WORK TO BE COMPLETED: What this exercise requires is a verbatim reproduction of the data below.

------ RECORDED DATA ------

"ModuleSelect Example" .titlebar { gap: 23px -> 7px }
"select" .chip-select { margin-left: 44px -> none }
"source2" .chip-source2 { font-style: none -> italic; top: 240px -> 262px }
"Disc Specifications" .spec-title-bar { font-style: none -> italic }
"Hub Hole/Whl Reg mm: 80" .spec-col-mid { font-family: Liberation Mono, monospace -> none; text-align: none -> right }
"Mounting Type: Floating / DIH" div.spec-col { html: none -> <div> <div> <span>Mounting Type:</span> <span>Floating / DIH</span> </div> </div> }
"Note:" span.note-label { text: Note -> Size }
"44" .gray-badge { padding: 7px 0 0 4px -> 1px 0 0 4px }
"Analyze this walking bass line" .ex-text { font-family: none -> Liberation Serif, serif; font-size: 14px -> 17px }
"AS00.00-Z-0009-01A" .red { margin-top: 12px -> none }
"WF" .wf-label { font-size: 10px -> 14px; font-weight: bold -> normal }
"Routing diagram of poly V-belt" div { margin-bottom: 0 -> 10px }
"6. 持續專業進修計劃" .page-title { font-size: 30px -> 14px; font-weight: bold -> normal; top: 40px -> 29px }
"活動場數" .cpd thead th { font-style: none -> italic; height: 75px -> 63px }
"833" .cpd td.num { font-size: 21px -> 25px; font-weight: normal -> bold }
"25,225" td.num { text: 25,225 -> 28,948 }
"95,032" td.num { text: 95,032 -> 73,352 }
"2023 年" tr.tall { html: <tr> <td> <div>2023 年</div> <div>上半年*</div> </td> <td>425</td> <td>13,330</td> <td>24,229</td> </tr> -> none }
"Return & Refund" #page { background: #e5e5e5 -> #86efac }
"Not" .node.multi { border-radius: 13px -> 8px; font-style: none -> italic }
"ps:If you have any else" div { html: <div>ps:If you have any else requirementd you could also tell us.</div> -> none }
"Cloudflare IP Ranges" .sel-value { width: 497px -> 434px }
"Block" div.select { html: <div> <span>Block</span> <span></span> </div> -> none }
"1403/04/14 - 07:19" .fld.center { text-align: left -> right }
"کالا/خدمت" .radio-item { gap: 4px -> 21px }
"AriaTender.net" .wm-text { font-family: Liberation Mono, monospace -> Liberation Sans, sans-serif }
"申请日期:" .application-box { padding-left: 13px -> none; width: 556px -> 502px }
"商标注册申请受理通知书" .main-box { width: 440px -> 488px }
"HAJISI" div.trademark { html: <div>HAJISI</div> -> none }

------

RESULT OF THIS TASK:
"ModuleSelect Example" .titlebar { gap: 23px -> 7px }
"select" .chip-select { margin-left: 44px -> none }
"source2" .chip-source2 { font-style: none -> italic; top: 240px -> 262px }
"Disc Specifications" .spec-title-bar { font-style: none -> italic }
"Hub Hole/Whl Reg mm: 80" .spec-col-mid { font-family: Liberation Mono, monospace -> none; text-align: none -> right }
"Mounting Type: Floating / DIH" div.spec-col { html: none -> <div> <div> <span>Mounting Type:</span> <span>Floating / DIH</span> </div> </div> }
"Note:" span.note-label { text: Note -> Size }
"44" .gray-badge { padding: 7px 0 0 4px -> 1px 0 0 4px }
"Analyze this walking bass line" .ex-text { font-family: none -> Liberation Serif, serif; font-size: 14px -> 17px }
"AS00.00-Z-0009-01A" .red { margin-top: 12px -> none }
"WF" .wf-label { font-size: 10px -> 14px; font-weight: bold -> normal }
"Routing diagram of poly V-belt" div { margin-bottom: 0 -> 10px }
"6. 持續專業進修計劃" .page-title { font-size: 30px -> 14px; font-weight: bold -> normal; top: 40px -> 29px }
"活動場數" .cpd thead th { font-style: none -> italic; height: 75px -> 63px }
"833" .cpd td.num { font-size: 21px -> 25px; font-weight: normal -> bold }
"25,225" td.num { text: 25,225 -> 28,948 }
"95,032" td.num { text: 95,032 -> 73,352 }
"2023 年" tr.tall { html: <tr> <td> <div>2023 年</div> <div>上半年*</div> </td> <td>425</td> <td>13,330</td> <td>24,229</td> </tr> -> none }
"Return & Refund" #page { background: #e5e5e5 -> #86efac }
"Not" .node.multi { border-radius: 13px -> 8px; font-style: none -> italic }
"ps:If you have any else" div { html: <div>ps:If you have any else requirementd you could also tell us.</div> -> none }
"Cloudflare IP Ranges" .sel-value { width: 497px -> 434px }
"Block" div.select { html: <div> <span>Block</span> <span></span> </div> -> none }
"1403/04/14 - 07:19" .fld.center { text-align: left -> right }
"کالا/خدمت" .radio-item { gap: 4px -> 21px }
"AriaTender.net" .wm-text { font-family: Liberation Mono, monospace -> Liberation Sans, sans-serif }
"申请日期:" .application-box { padding-left: 13px -> none; width: 556px -> 502px }
"商标注册申请受理通知书" .main-box { width: 440px -> 488px }
"HAJISI" div.trademark { html: <div>HAJISI</div> -> none }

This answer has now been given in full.